The term housewife seems very old fashioned but I guess that does fit the description. It’s just not very fashionable now.
I’ve just had annual leave and people have asked where I have been.
I’ve stayed at home, trying to get jobs done. That’s the really of it.
If I didn’t work then I would do these jobs as a matter of course.

IDontHateRainbows · 17/06/2026 06:33

She was rude but probably has a full on job and is rushing around trying to get house/ life admin done evenings/ weekends and a bit jealous of your free time.

Ive worked and not worked ( not through choice) and it always amazes me when back in work mode what the hell i did all day when not working!

Dozer · 17/06/2026 06:33

Rude, unfriendly behaviour: avoid her at the wedding!

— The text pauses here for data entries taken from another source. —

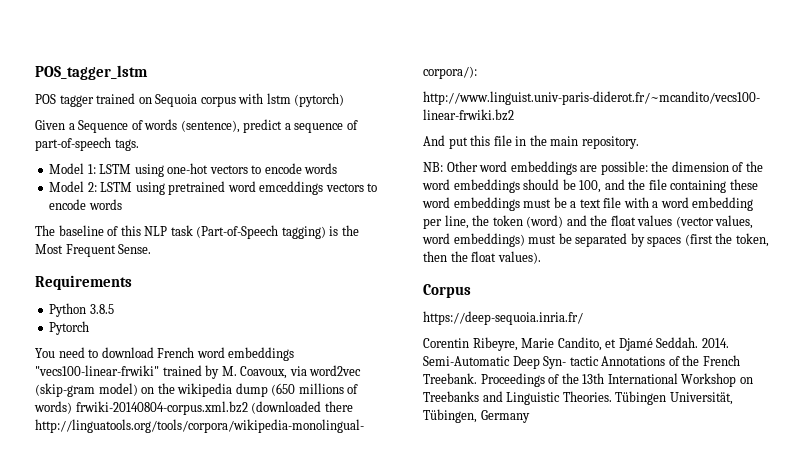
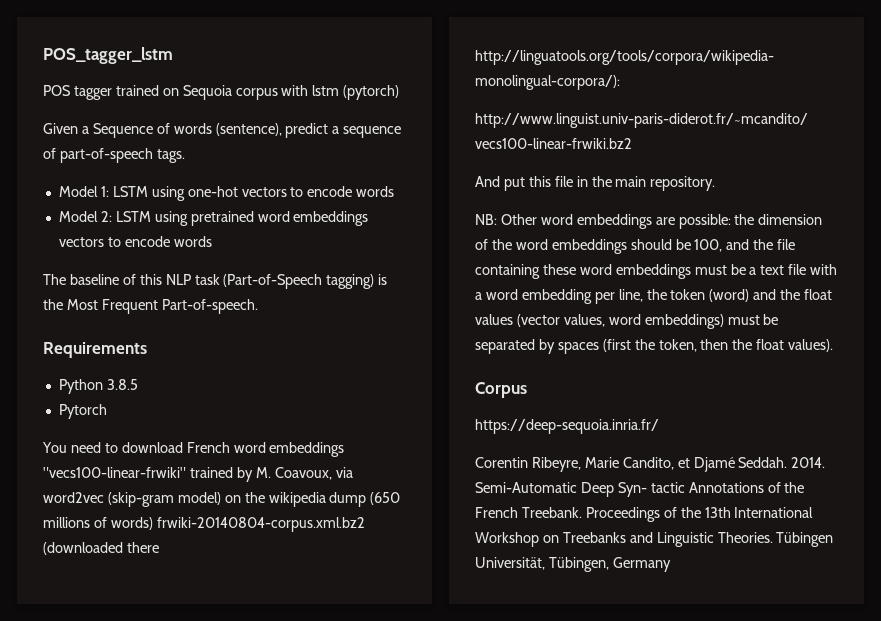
[259,181,324,195] emceddings -> [293,211,369,226] embeddings
[118,244,152,254] Sense. -> [161,299,258,314] Part-of-speech.

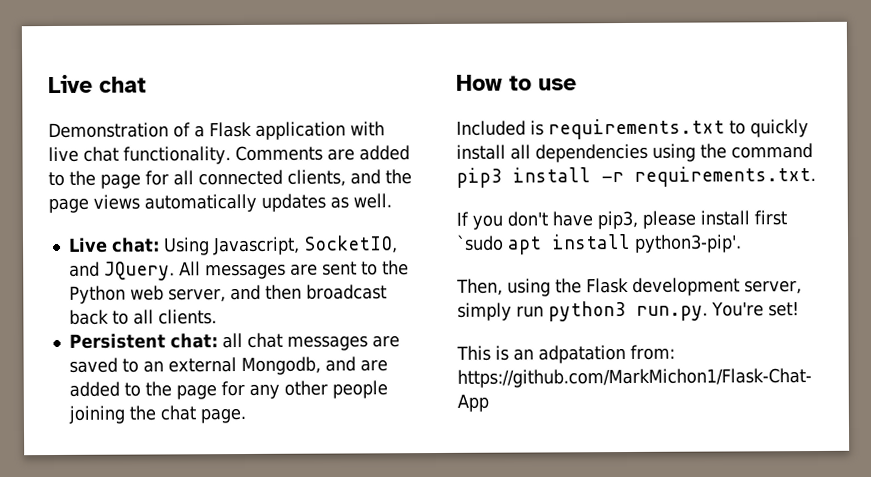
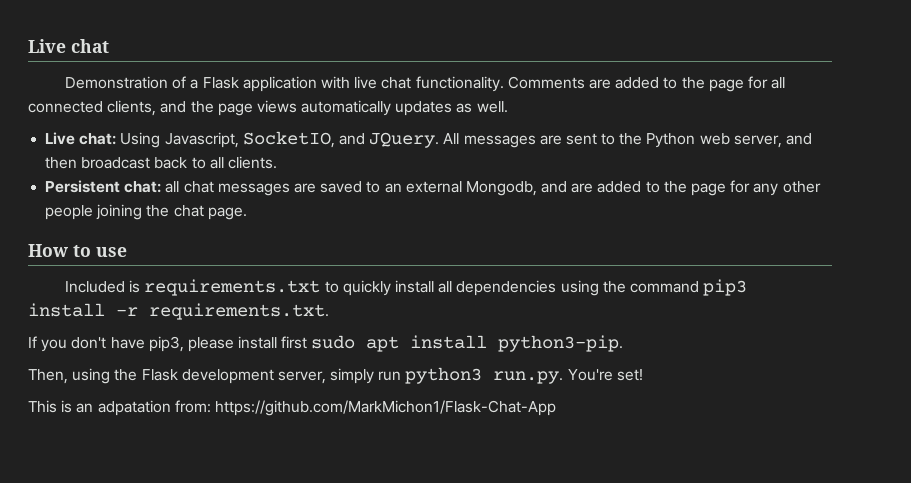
[456,234,504,251] `sudo -> [311,335,356,349] sudo
[634,234,742,253] python3-pip'. -> [498,335,624,352] python3-pip.

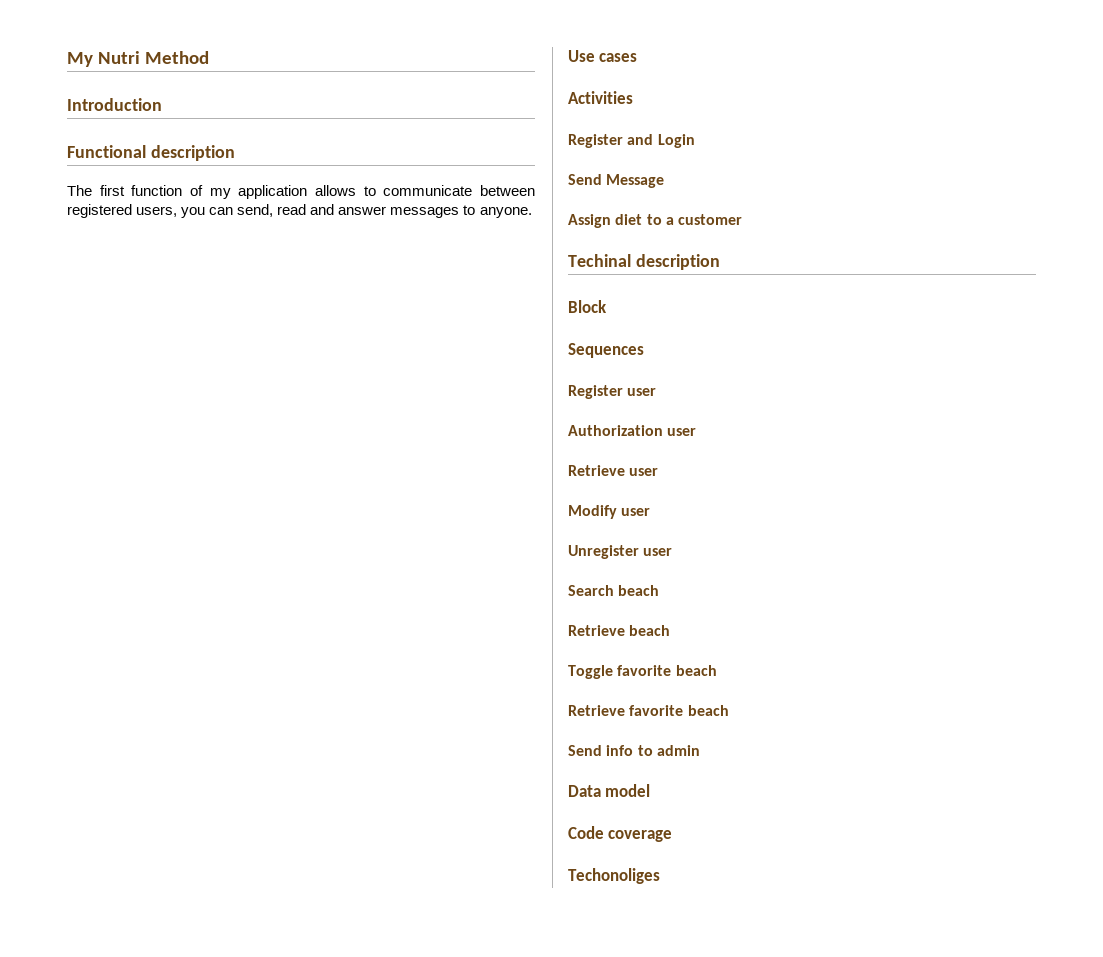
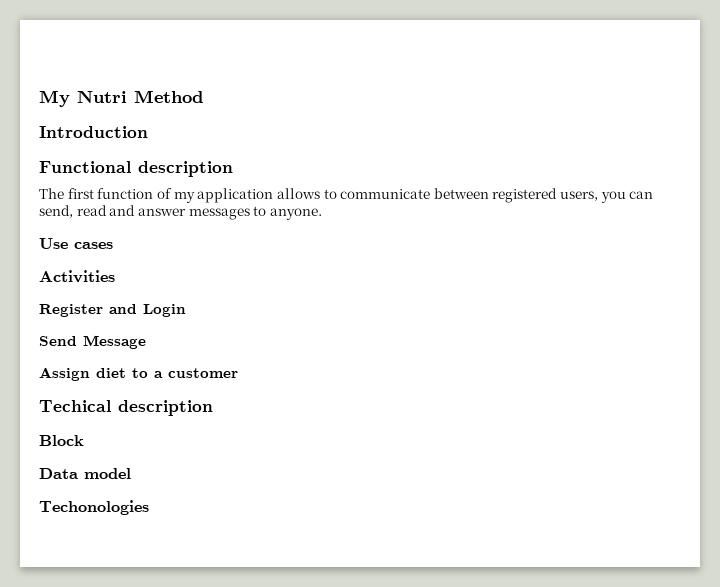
[568,254,631,267] Techinal -> [39,400,111,412] Techical
[568,343,644,358] [568,385,657,399] [568,425,697,436] [568,465,659,476] [568,505,651,519] [568,545,673,559] [568,585,660,596] [568,625,671,636] [568,665,717,679] [568,705,729,716] [568,745,700,756] // Sequences // Register user // Authorization user // Retrieve user // Modify user // Unregister user // Search beach // Retrieve beach // Toggle favorite beach // Retrieve favorite beach // Send info to admin -> (84, 440) none
[568,826,673,842] [568,868,660,884] Code coverage // Techonoliges -> [39,500,149,515] Techonologies

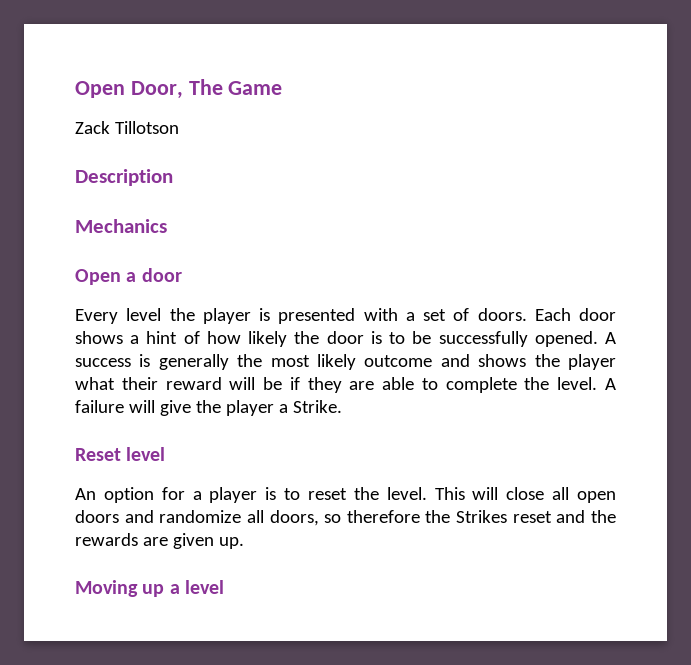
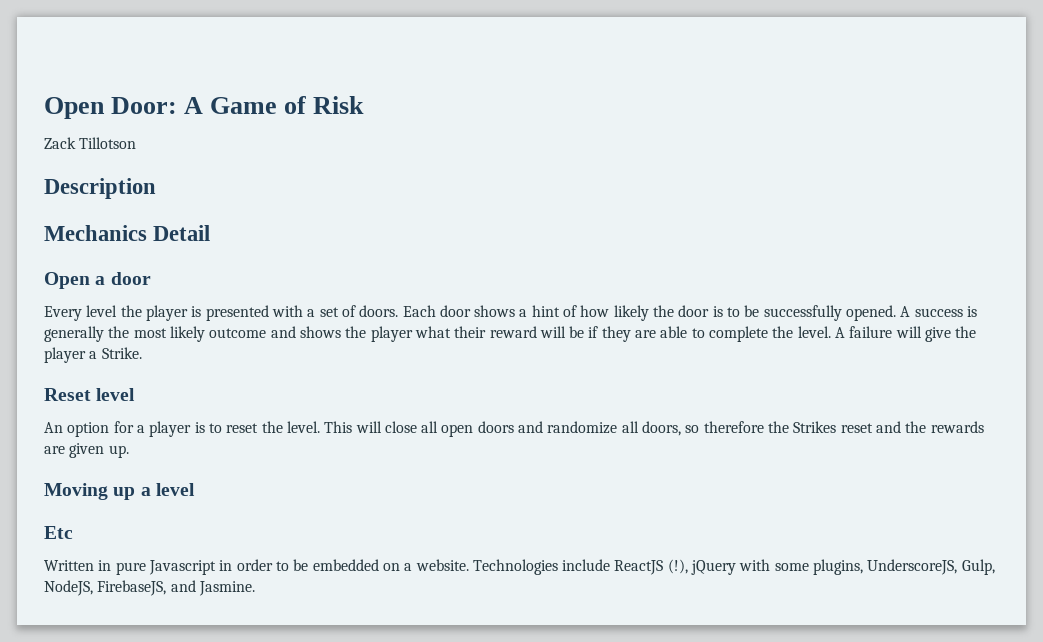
[75,79,223,99] Open Door, The -> [44,97,204,119] Open Door: A
(283, 88) none -> [284,96,365,114] of Risk
(167, 226) none -> [153,225,211,241] Detail
(224, 587) none -> [44,526,73,539] [44,559,995,575] [44,580,255,596] // Etc // Written in pure Javascript in order to be embedded on a website. Technologies include ReactJS (!), jQuery with some plugins, UnderscoreJS, Gulp, NodeJS, FirebaseJS, and Jasmine.

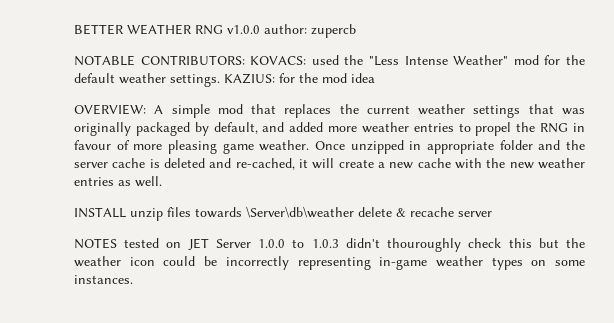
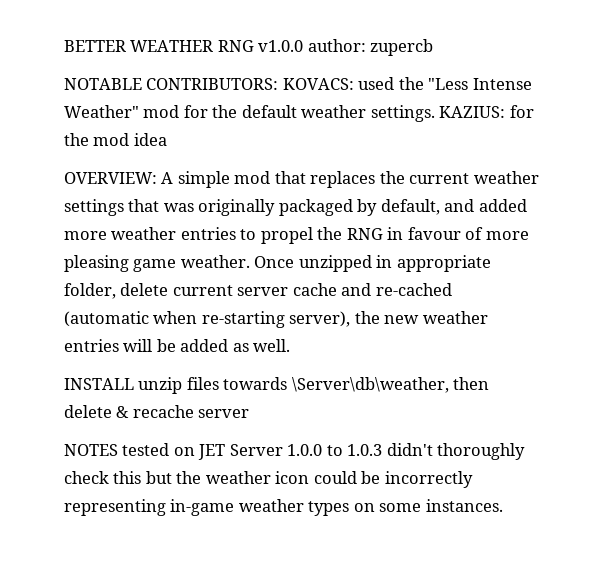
[499,140,586,150] [74,158,482,170] folder and the server cache is deleted and re-cached, it will create a new cache with -> [64,283,452,299] [64,311,351,328] folder, delete current server cache and re-cached (automatic when re-starting server),
(114, 181) none -> [123,339,229,352] will be added
[246,206,354,218] \Server\db\weather -> [291,377,490,393] \Server\db\weather, then
[387,238,462,252] thouroughly -> [437,443,526,460] thoroughly

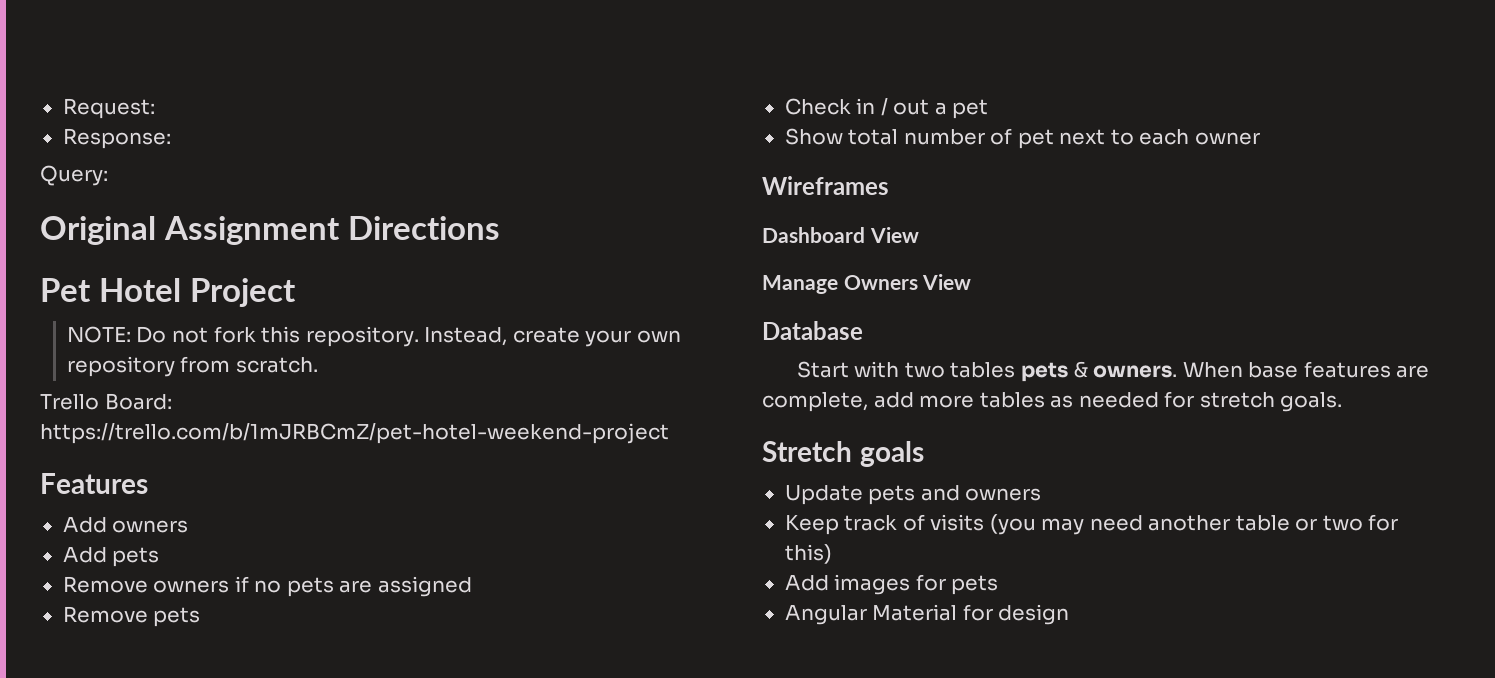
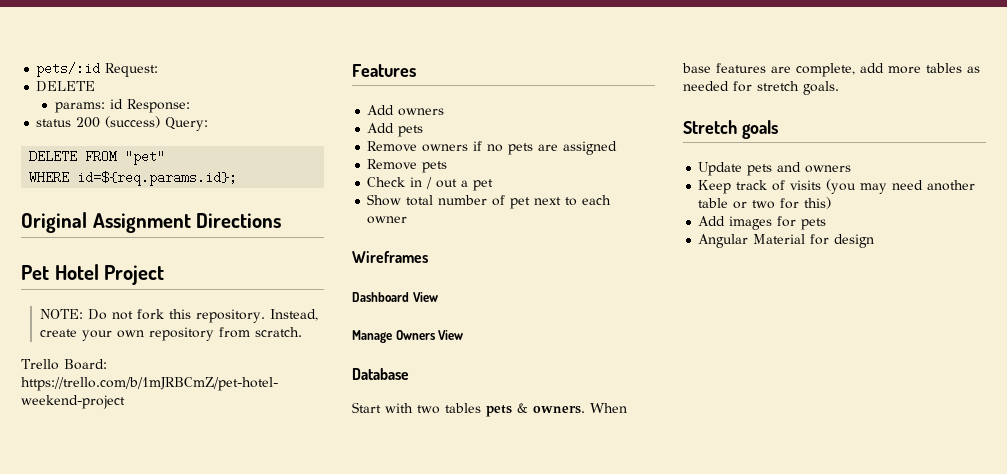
(62, 108) none -> [36,62,101,77] pets/:id
[62,128,171,149] [40,165,108,186] Response: // Query: -> [36,81,96,92] [55,99,191,113] [36,116,209,131] [29,150,166,165] [29,171,238,186] DELETE // params: id Response: // status 200 (success) Query: // DELETE FROM "pet" // WHERE id=${req.params.id};

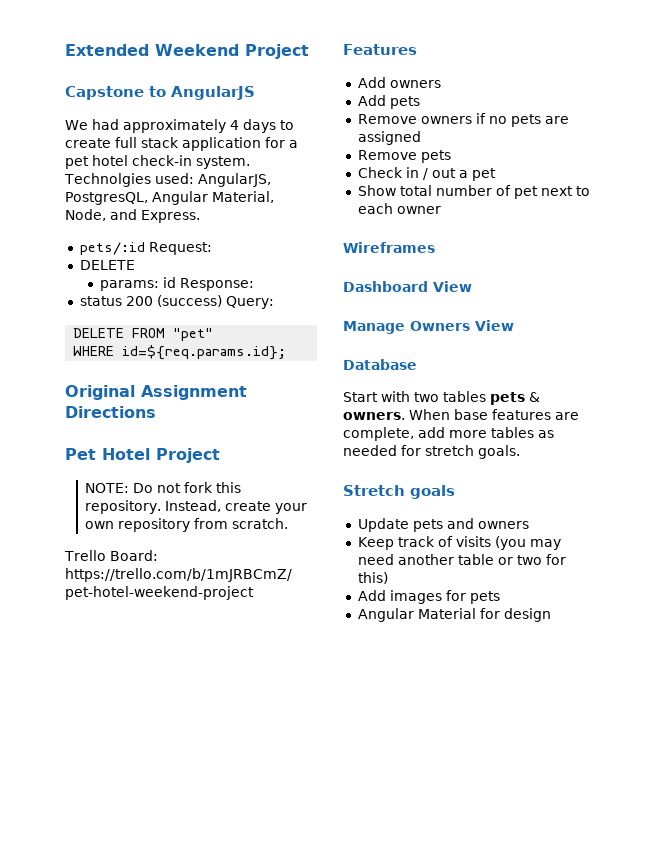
(36, 69) none -> [65,44,309,59] [65,86,255,100] [65,119,294,133] [65,137,298,151] [65,155,250,169] [64,173,271,187] [65,191,274,205] [65,209,200,223] Extended Weekend Project // Capstone to AngularJS // We had approximately 4 days to create full stack application for a pet hotel check-in system. Technolgies used: AngularJS, PostgresQL, Angular Material, Node, and Express. //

HoraceCope · 17/06/2026 06:34

people like to ask questions
someone asked me why i wasnt full time
i dont think it is rude
just direct

HomeForTheAnimals · 17/06/2026 06:37

Weekmindedfool · 17/06/2026 06:28

She’s jealous and rude to hound you but you didn’t do yourself any favours calling yourself a SAHM. She’s right that by now you simply don’t work. You need to own that and just say “I’m lucky I don’t need to work.”

But I didn’t really. She asked me if I called myself that, she put the idea forward, I said I didn’t really think of it, I suppose so, I don’t care how I am categorised and that being classed as not working or retired is fine by me. I was just trying to get her to stop going on really as my ‘job’ title really isn’t important to me.

I did say that I don’t need to work but I wouldn’t have said ‘I’m lucky’ as I think that could sound smug and as if I’m saying the two that did work are unlucky. I don’t think the woman would have been happy with that as she seemed to like her job, like many people do.

OP posts:
SaraHoliday · 17/06/2026 06:39

HomeForTheAnimals · 17/06/2026 06:37

But I didn’t really. She asked me if I called myself that, she put the idea forward, I said I didn’t really think of it, I suppose so, I don’t care how I am categorised and that being classed as not working or retired is fine by me. I was just trying to get her to stop going on really as my ‘job’ title really isn’t important to me.

I did say that I don’t need to work but I wouldn’t have said ‘I’m lucky’ as I think that could sound smug and as if I’m saying the two that did work are unlucky. I don’t think the woman would have been happy with that as she seemed to like her job, like many people do.

Don't feel that you need to fall into a 'category'. You are you.

It's none of their business xx

Happytaytos · 17/06/2026 06:40

I think everyone would realise you are lucky to not have to work to be honest!! Like really lucky although the money to afford you not working may have come from tragic circumstances.

Perhaps "I'm fortunate I don't need to work".

It is unlucky that most people have to work, works shit!!

ClawsandEffect · 17/06/2026 06:43

I think she was a bit rude. But I do agree with her sentiments. The idea of a woman just faffing around for her whole life is very trad wife. I've never met a woman like this, or at least, not in the last 30 years.

I definitely wouldn't be envious of it. I'd find it weirdly purposeless.

Gateappreciation · 17/06/2026 06:50

Difficult to tell whether she was rude or curious, but it did sound like she laboured the point a bit. Also sounds like it strike a nerve that it bothered you so much.

Beyondamountainandoverthesea · 17/06/2026 06:50

She was jealous but so would I be if I was chatting to someone who hadn't had to work for over 20 years. I would never be so rude as to question it though.